Later, along with Galiana, Felka, and their allies, Clavain had escaped from the system in a
prototype starship, the Sandra Voi. Clavain's old side had done their best to stop the ship from
leaving, but they had failed, and the Sandra Voi had safely reached interstellar space. Galiana's
intention had been to explore a number of solar systems within a dozen or so light years of Earth
until she found a world that her party could colonize without the risk of persecution.
Diadem had been their first port of call.
A month ago, at the beginning of the expedition, it had been much easier to justify these
excursions. Even some of the true Conjoiners had been drawn by a primal human urge to walk out
into the wilderness, surrounding themselves with kilometers of beautifully tinted, elegantly
fractured, unthinking ice. It was good to be somewhere quiet and pristine, after the war-torn solar
system that they had left behind.
Diadem was an Earthlike planet orbiting the star Ross 248. It had oceans, icecaps, plate tectonics,
and signs of reasonably advanced multicellular life. Plants had already invaded Diadem's land, and
some animals -- the equivalents of arthropods, mollusks, and worms -- had begun to follow in their
wake. The largest land-based animals were still small by terrestrial standards, since nothing in the
oceans had yet evolved an internal skeleton. There was nothing that showed any signs of
intelligence, but that was only a minor disappointment. It would still take a lifetime's study just to
explore the fantastic array of body plans, metabolisms, and survival strategies that Diadem life had
blindly evolved.
Yet even before Galiana had sent down the first survey shuttles, a shattering truth had become
apparent.
Someone had reached Diadem before them.
The signs were unmistakable: glints of refined metal on the surface, picked out by radar. Upon
inspection from orbit they turned out to be ruined structures and equipment, obviously of human
origin.
"It's not possible," Clavain had said. "We're the first. We have to be the first. No one else has ever
built anything like the Sandra Voi; nothing capable of traveling this far."
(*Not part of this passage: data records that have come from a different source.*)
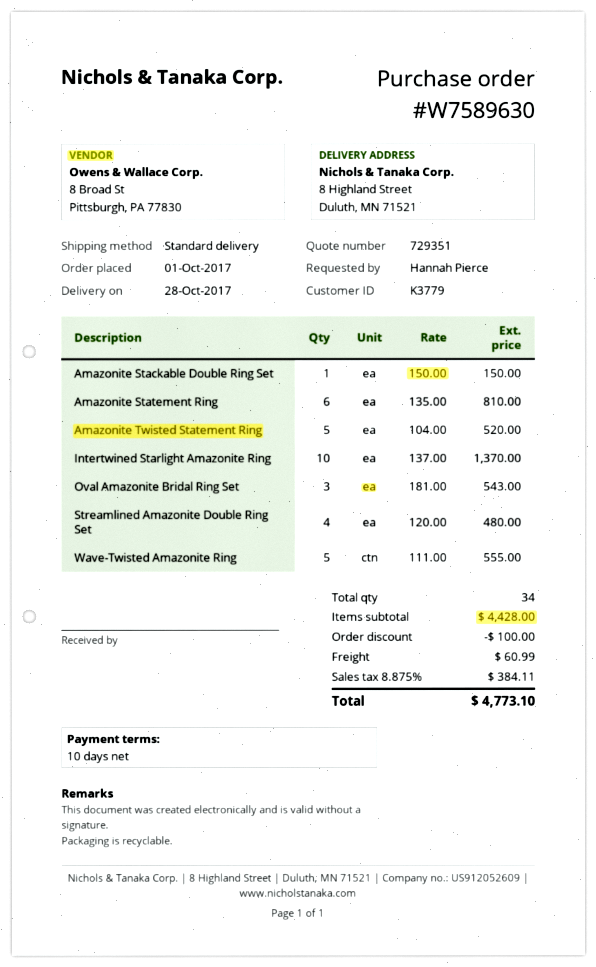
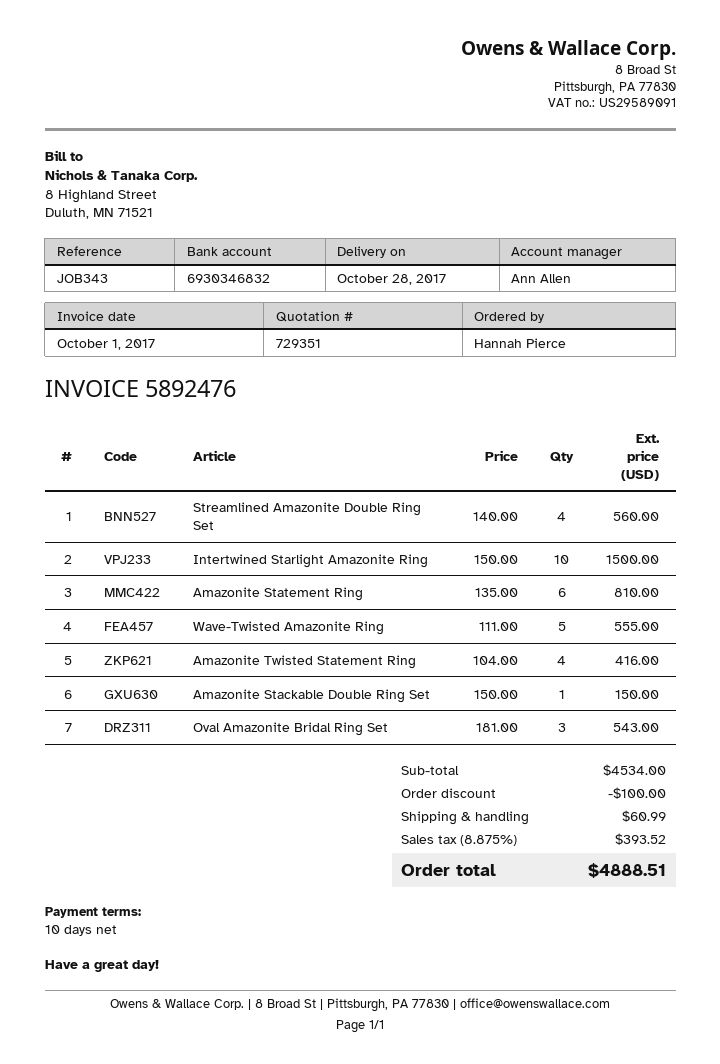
Amazonite Twisted Statement Ring: 5 x 104.00 = 520.00 -> 4 x 104.00 = 416.00
Intertwined Starlight Amazonite Ring: 10 x 137.00 = 1370.00 -> 10 x 150.00 = 1500.00
Streamlined Amazonite Double Ring Set: 4 x 120.00 = 480.00 -> 4 x 140.00 = 560.00
subtotal: 4428.00 -> 4534.00
tax: 8.875% = 384.11 -> 8.875% = 393.52
total: 4773.10 -> 4888.51

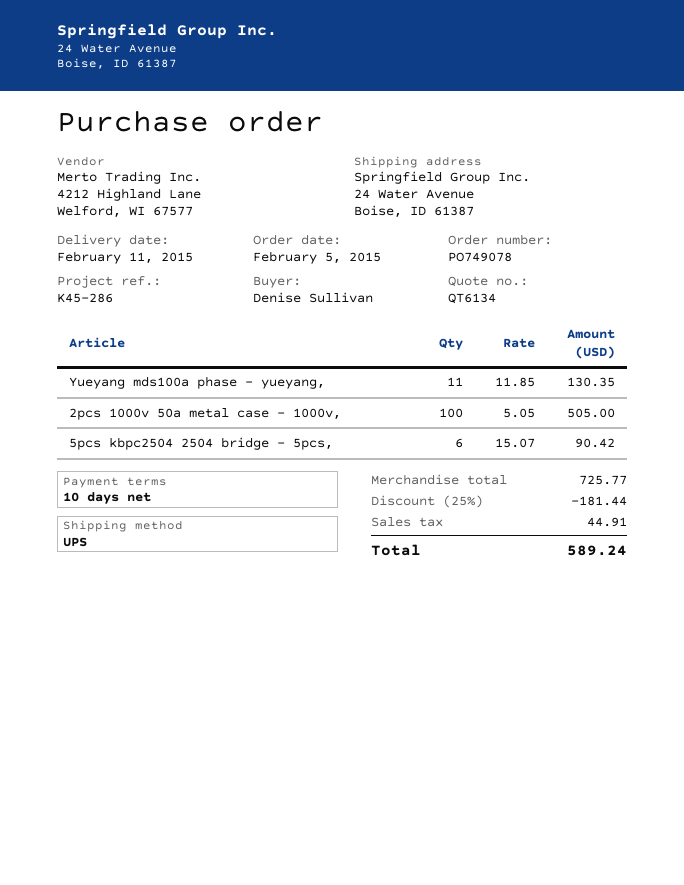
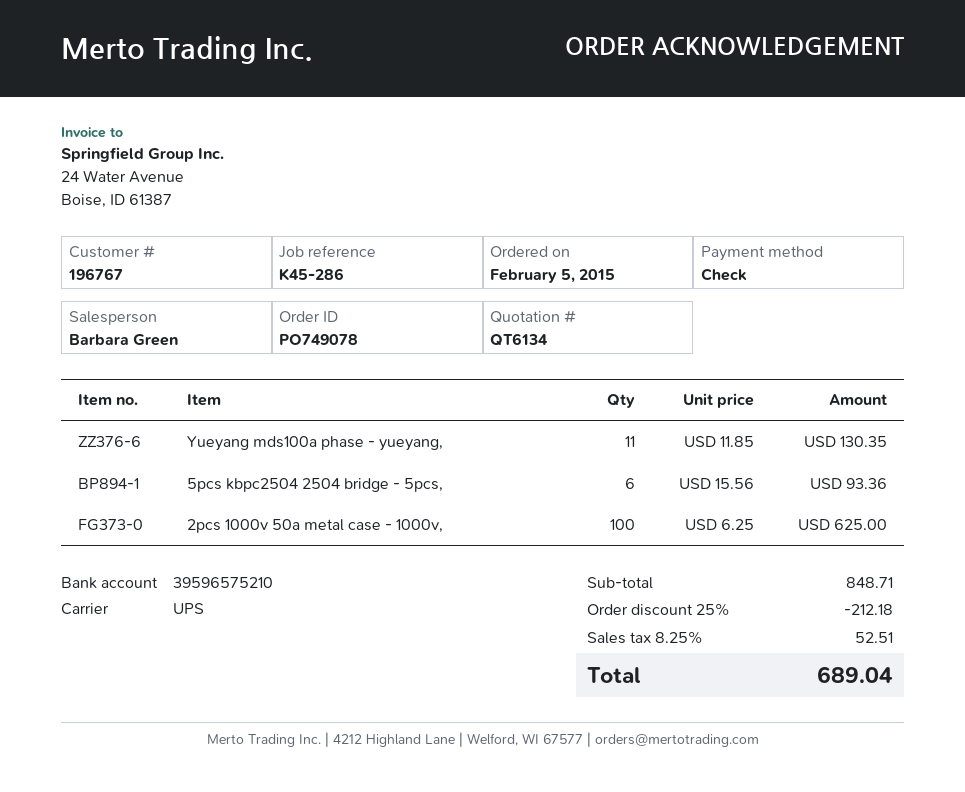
2pcs 1000v 50a metal case - 1000v,: 100 x 5.05 = 505.00 -> 100 x 6.25 = 625.00
5pcs kbpc2504 2504 bridge - 5pcs,: 6 x 15.07 = 90.42 -> 6 x 15.56 = 93.36
subtotal: 725.77 -> 848.71
discount: 25% = 181.44 -> 25% = 212.18
tax: 44.91 -> 52.51
total: 589.24 -> 689.04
"Somewhere in there," Galiana had answered, "I think there might be a mistaken assumption,
don't you?"
Meekly, Clavain had nodded.
Now -- later still than he had promised -- Clavain made his way back to the waiting shuttle. The red
carpet of safety led straight to the access ramp beneath the craft's belly. He climbed up and stepped
through the transparent membrane that spanned the entrance door, most of his suit slithering away
on contact with the membrane. By the time he was inside the ship he wore only a lightweight
breather mask and a few communication devices. He could have survived outside naked for many
minutes -- Diadem's atmosphere now had enough oxygen to support humans -- but Galiana refused
to allow any intermingling of microorganisms.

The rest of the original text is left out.